If a line in the data below holds the word "Production", copy it.

[The records Boundary: Start]

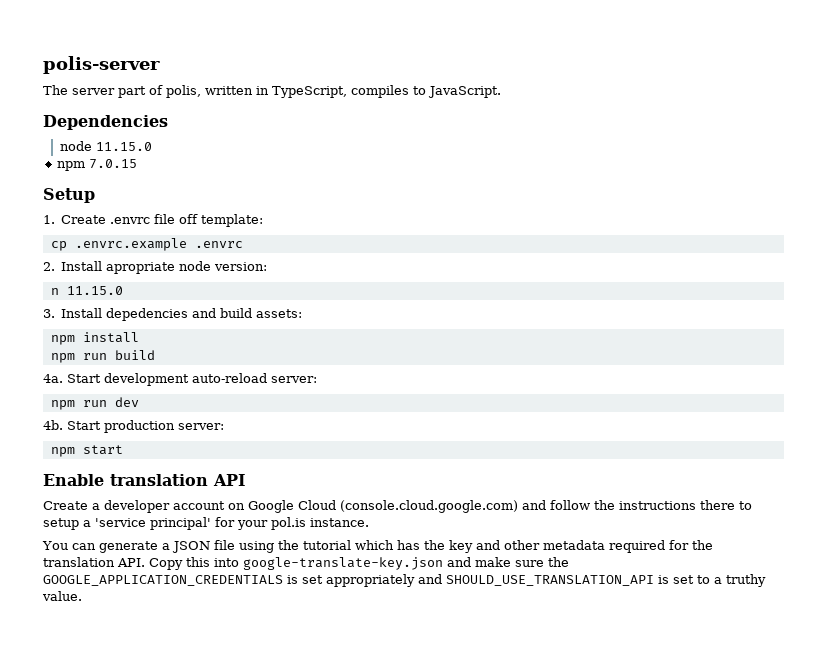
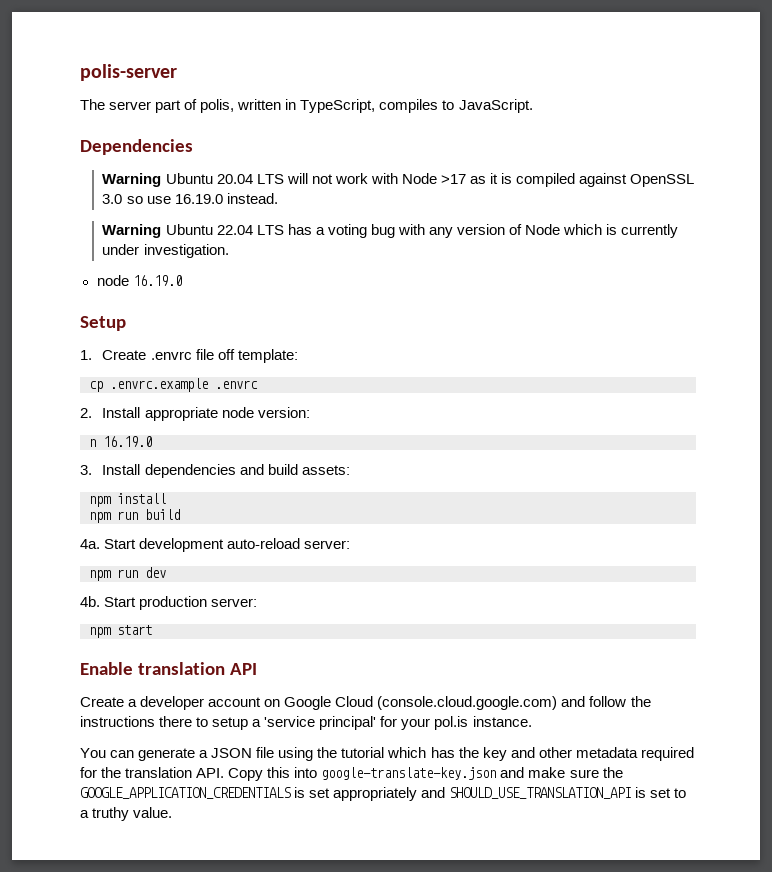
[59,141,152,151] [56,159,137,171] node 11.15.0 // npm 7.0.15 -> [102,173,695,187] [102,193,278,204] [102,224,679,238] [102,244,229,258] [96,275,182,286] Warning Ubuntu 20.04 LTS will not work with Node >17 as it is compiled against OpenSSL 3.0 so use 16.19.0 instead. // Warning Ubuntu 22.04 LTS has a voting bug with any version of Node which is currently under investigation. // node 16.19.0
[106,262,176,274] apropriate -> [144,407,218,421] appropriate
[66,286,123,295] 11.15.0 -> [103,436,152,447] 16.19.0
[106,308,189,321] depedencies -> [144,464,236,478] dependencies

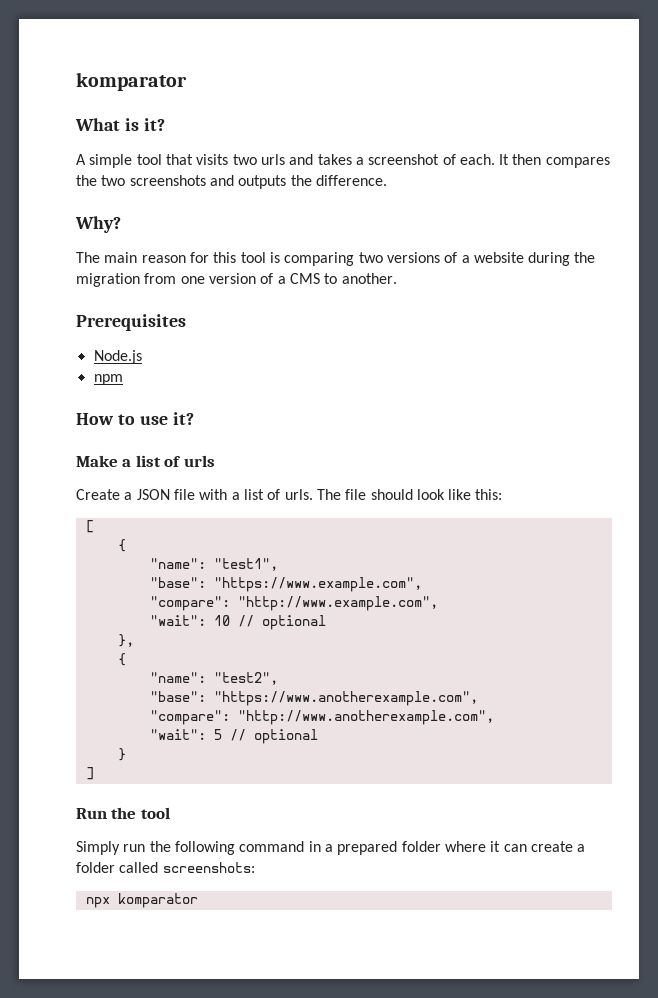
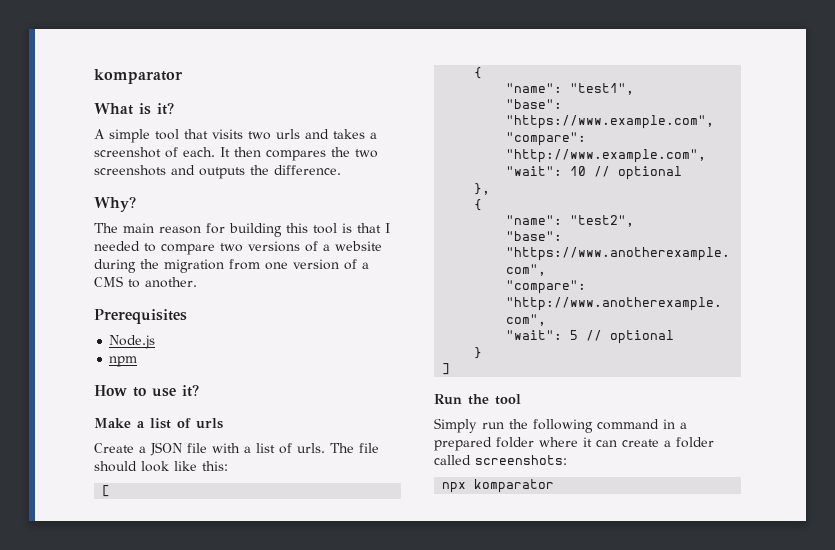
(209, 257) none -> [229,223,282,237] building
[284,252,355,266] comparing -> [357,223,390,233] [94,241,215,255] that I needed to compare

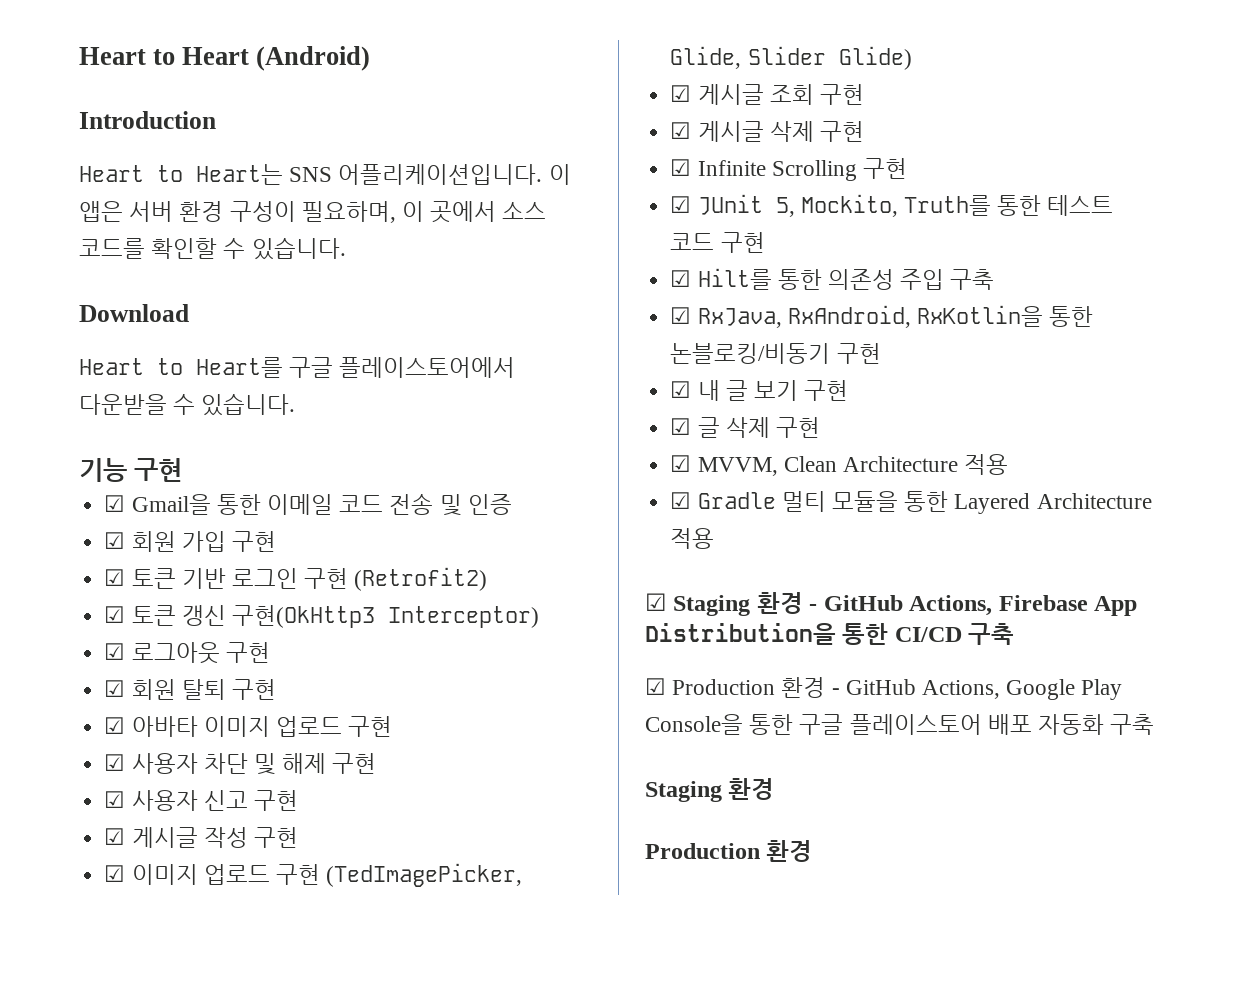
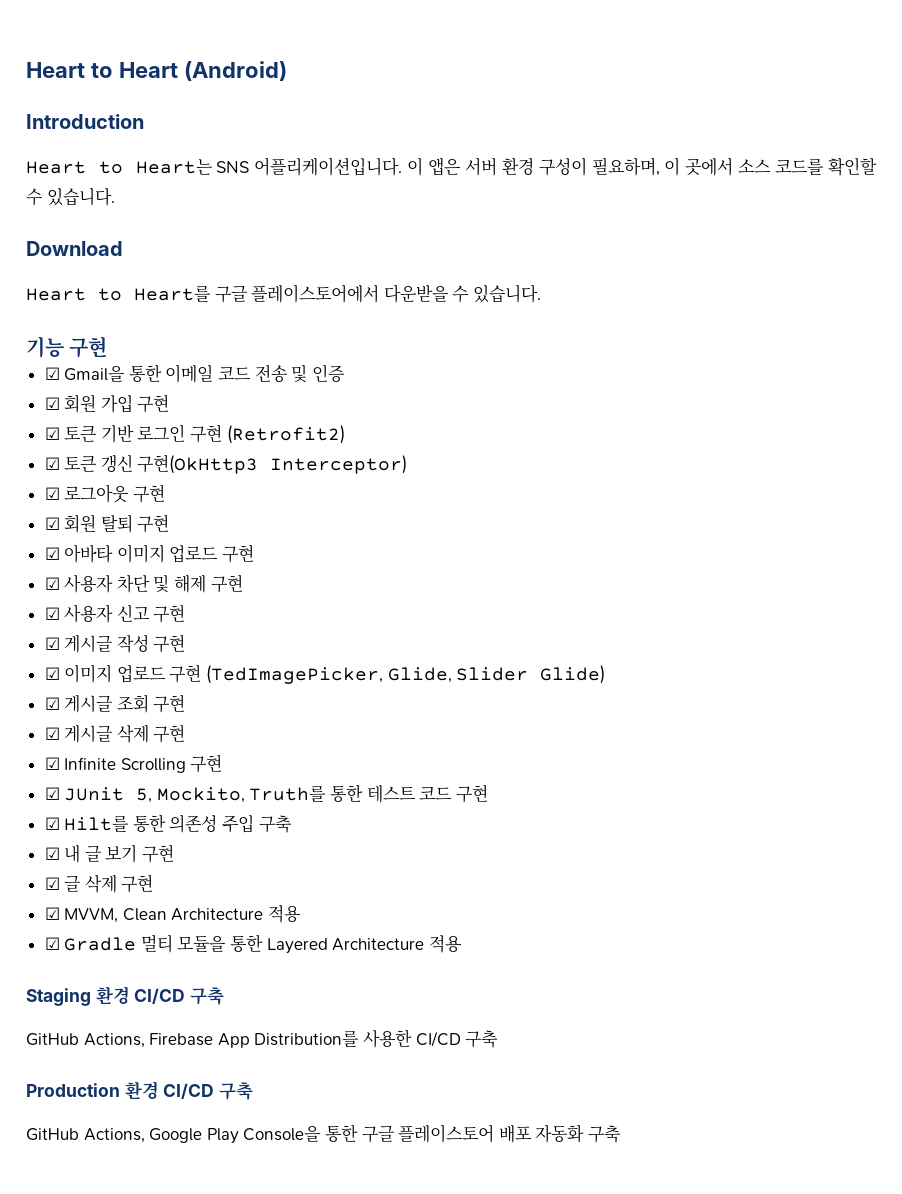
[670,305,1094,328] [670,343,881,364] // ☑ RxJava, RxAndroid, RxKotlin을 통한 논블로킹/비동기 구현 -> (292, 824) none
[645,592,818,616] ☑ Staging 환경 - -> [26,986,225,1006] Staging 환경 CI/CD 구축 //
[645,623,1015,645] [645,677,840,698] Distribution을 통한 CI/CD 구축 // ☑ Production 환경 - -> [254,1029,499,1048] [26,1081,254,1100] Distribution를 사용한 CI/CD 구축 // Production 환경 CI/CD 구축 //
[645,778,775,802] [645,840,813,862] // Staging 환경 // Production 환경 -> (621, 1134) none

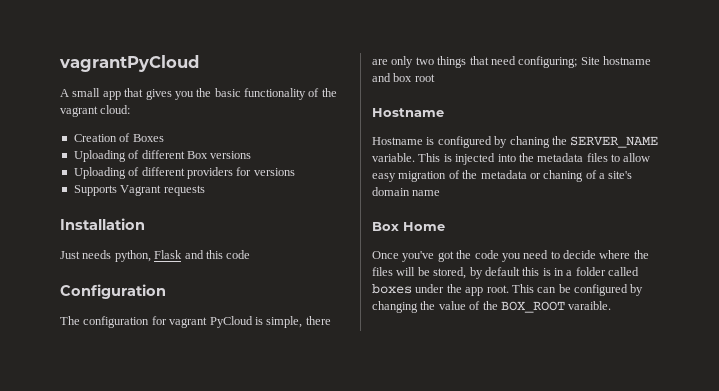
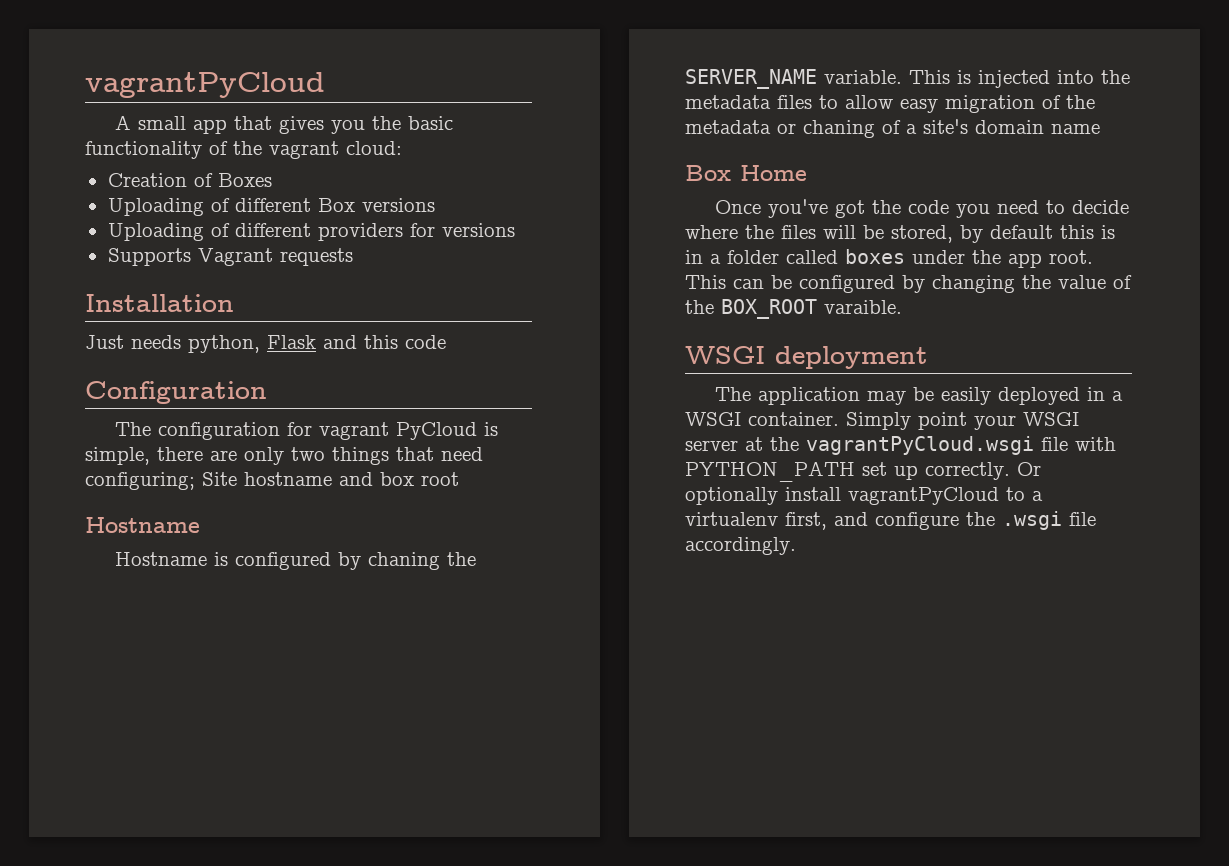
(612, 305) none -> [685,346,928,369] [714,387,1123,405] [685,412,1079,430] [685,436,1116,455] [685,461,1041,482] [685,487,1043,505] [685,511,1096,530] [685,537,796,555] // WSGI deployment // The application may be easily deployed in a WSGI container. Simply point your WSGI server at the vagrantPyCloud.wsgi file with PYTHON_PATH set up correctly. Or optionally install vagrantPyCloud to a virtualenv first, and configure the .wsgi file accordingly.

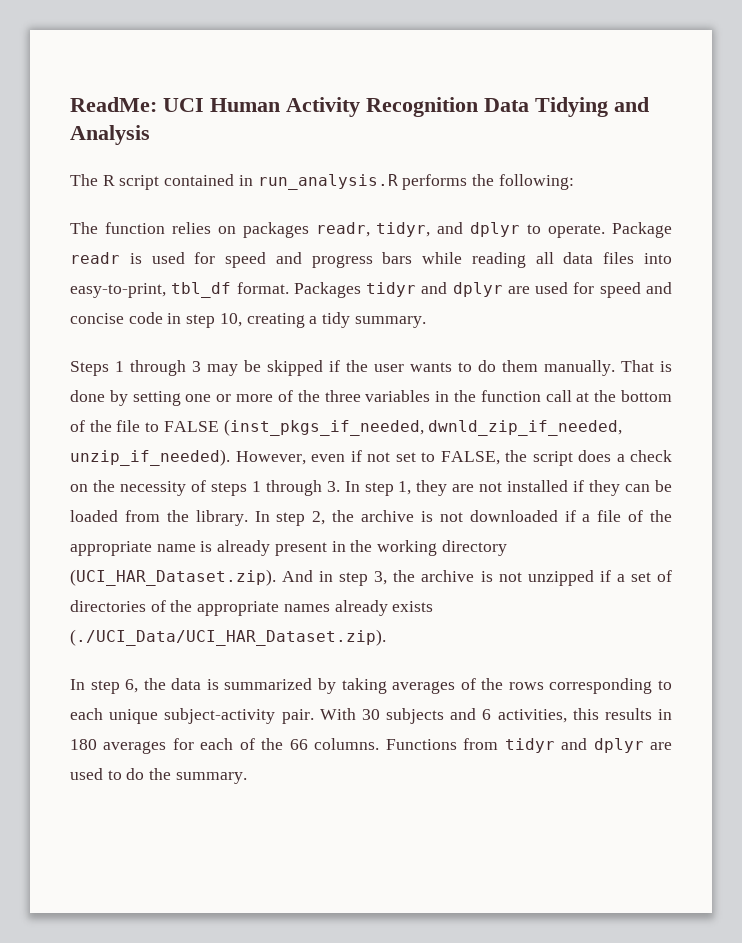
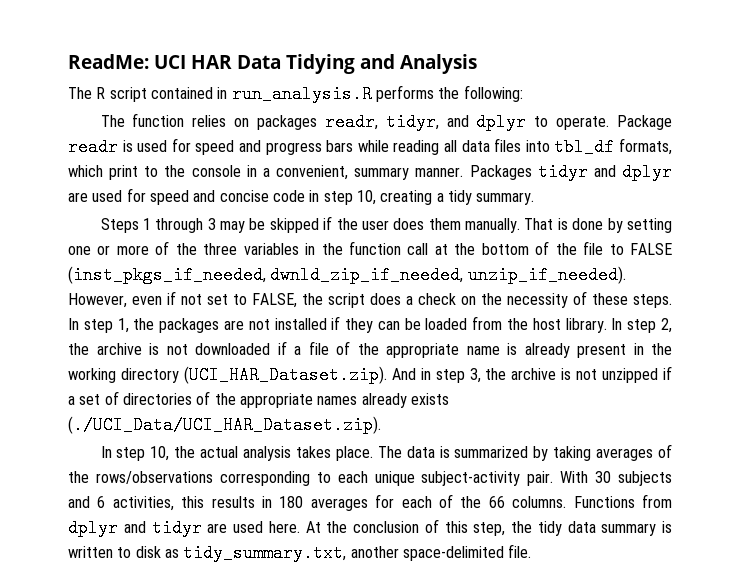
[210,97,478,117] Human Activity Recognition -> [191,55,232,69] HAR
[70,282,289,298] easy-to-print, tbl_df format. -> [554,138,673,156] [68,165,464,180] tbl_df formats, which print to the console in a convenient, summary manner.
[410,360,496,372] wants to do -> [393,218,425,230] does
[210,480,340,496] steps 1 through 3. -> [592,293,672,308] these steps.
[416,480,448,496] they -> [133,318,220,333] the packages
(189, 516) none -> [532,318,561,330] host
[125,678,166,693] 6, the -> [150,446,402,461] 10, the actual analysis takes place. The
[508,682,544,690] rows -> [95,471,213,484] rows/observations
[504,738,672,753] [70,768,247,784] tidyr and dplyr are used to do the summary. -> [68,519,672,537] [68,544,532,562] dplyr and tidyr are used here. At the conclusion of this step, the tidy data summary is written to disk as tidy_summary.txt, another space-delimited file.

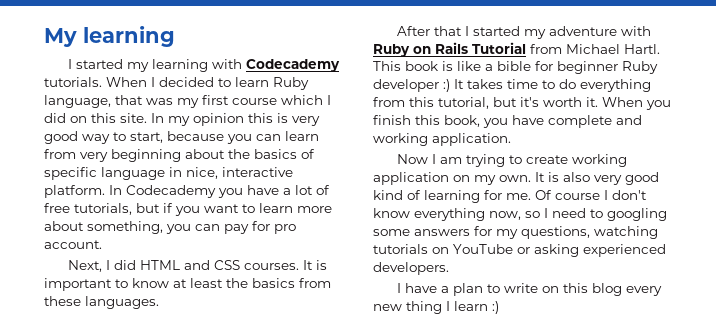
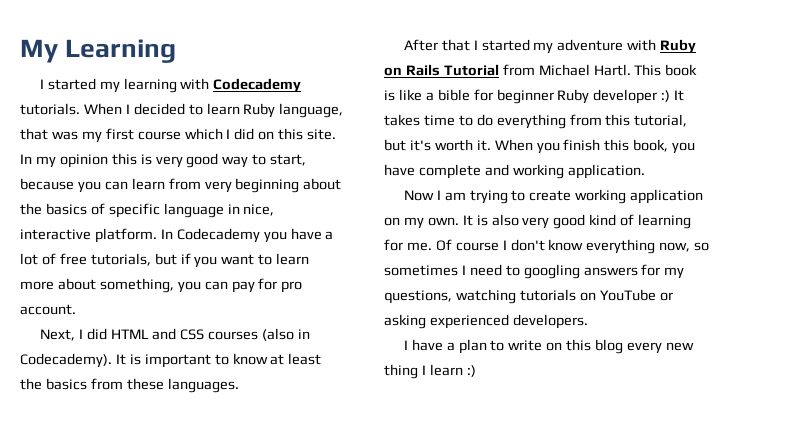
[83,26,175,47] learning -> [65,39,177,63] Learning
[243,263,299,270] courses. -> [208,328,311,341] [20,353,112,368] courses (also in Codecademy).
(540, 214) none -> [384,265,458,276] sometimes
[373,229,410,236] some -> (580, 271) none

[The records Boundary: End]

Output for this task »
[645,623,1015,645] [645,677,840,698] Distribution을 통한 CI/CD 구축 // ☑ Production 환경 - -> [254,1029,499,1048] [26,1081,254,1100] Distribution를 사용한 CI/CD 구축 // Production 환경 CI/CD 구축 //
[645,778,775,802] [645,840,813,862] // Staging 환경 // Production 환경 -> (621, 1134) none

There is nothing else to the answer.